How does the following matrix algebra reduce dimensionally
$$\left( \frac{\boldsymbol{\Sigma}^{-1} \boldsymbol{1} }{\boldsymbol{1}^\top \boldsymbol{\Sigma}^{-1} \boldsymbol{1}}\right)^\top$$
given that $\boldsymbol{\Sigma}$ is the covariance matrix and $\boldsymbol{1}$ is a vector of ones?

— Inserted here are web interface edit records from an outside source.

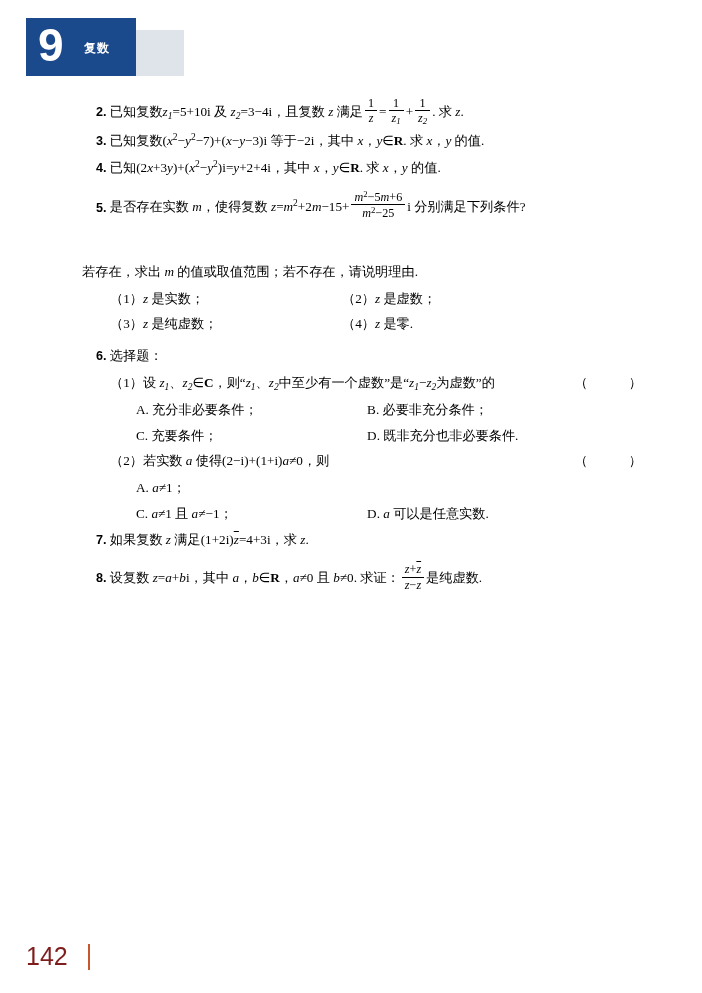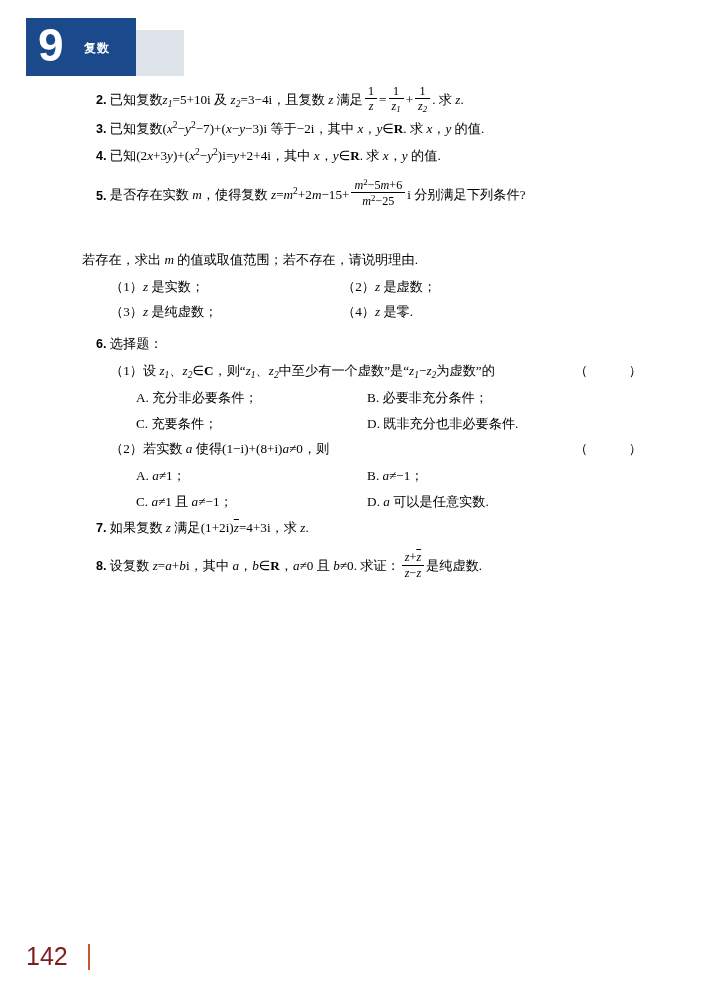"2. 已知复数z1=5+10i 及 z2=3−4i，且复数 z" .content { top: 84px -> 96px }
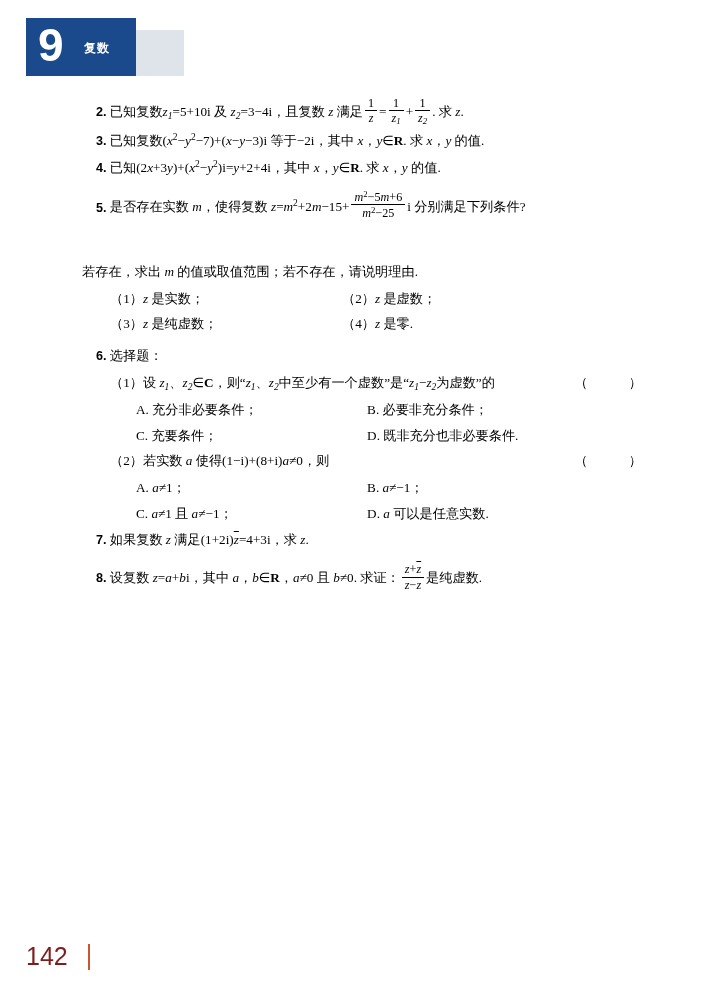"使得(1−i)+(8+i)" span { text: 1−i)+(8+i -> 2−i)+(1+i }
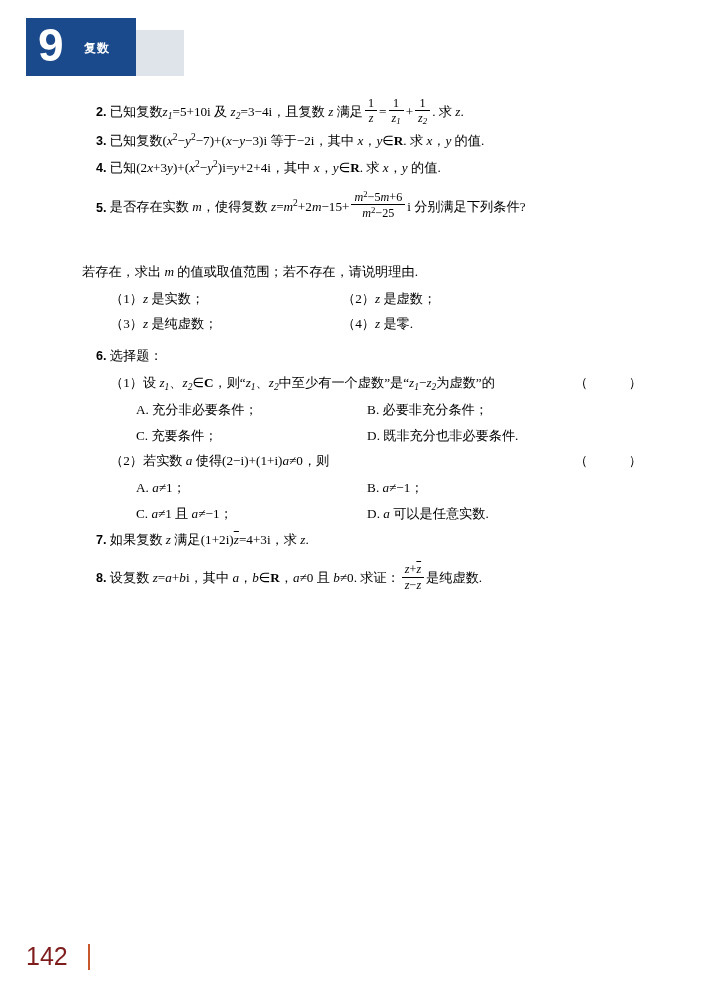"B. a≠−1；" div.opt-col-b { html: <div> <span>B. </span><span>a</span><span>≠−1；</span> </div> -> none }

I think the solution is a vector, like how its un-transposed self was a vector, but I'm more interested in how the transpose operator changes the dimensions of each individual vector and matrix in the parentheses, derivation-wise. which explains the question title being "how to", instead of "what is".
Best Answer
There are essentially two ways:
Through the properties of matrix multiplication and $(AB)^\top=B^\top A^\top$ and $(A^{-1})^\top=(A^\top)^{-1}$: $$\left(\frac{\Sigma^{-1}1}{1^\top\Sigma^{-1} 1}\right)^\top=(\Sigma ^{-1} 1( 1^\top\Sigma^{-1} 1)^{-1})^\top=(1^\top(\Sigma^\top)^{-1}1)^{-1} 1^\top(\Sigma^\top)^{-1}=\frac{1^\top(\Sigma^\top)^{-1}}{1^\top(\Sigma^\top)^{-1}1}$$
Using the fact that transponse is linear with respect to the action of the scalars over matrices plus the same identities $$\left(\frac{\Sigma^{-1}1}{1^\top\Sigma^{-1} 1}\right)^\top=\frac{\left(\Sigma^{-1}1\right)^\top}{1^\top\Sigma^{-1} 1}=\frac{1^\top(\Sigma^\top)^{-1}}{1^\top\Sigma^{-1} 1}$$
Now, here you should be in a case where $\Sigma^\top=\Sigma$ because it's a covariance matrix, but since the discussion is general we've just re-discovered the fact that $v^\top Aw=w^\top A^\top v$ for all $A\in\Bbb R^{n\times m}$, $v\in \Bbb R^n$ and $w\in \Bbb R^m$.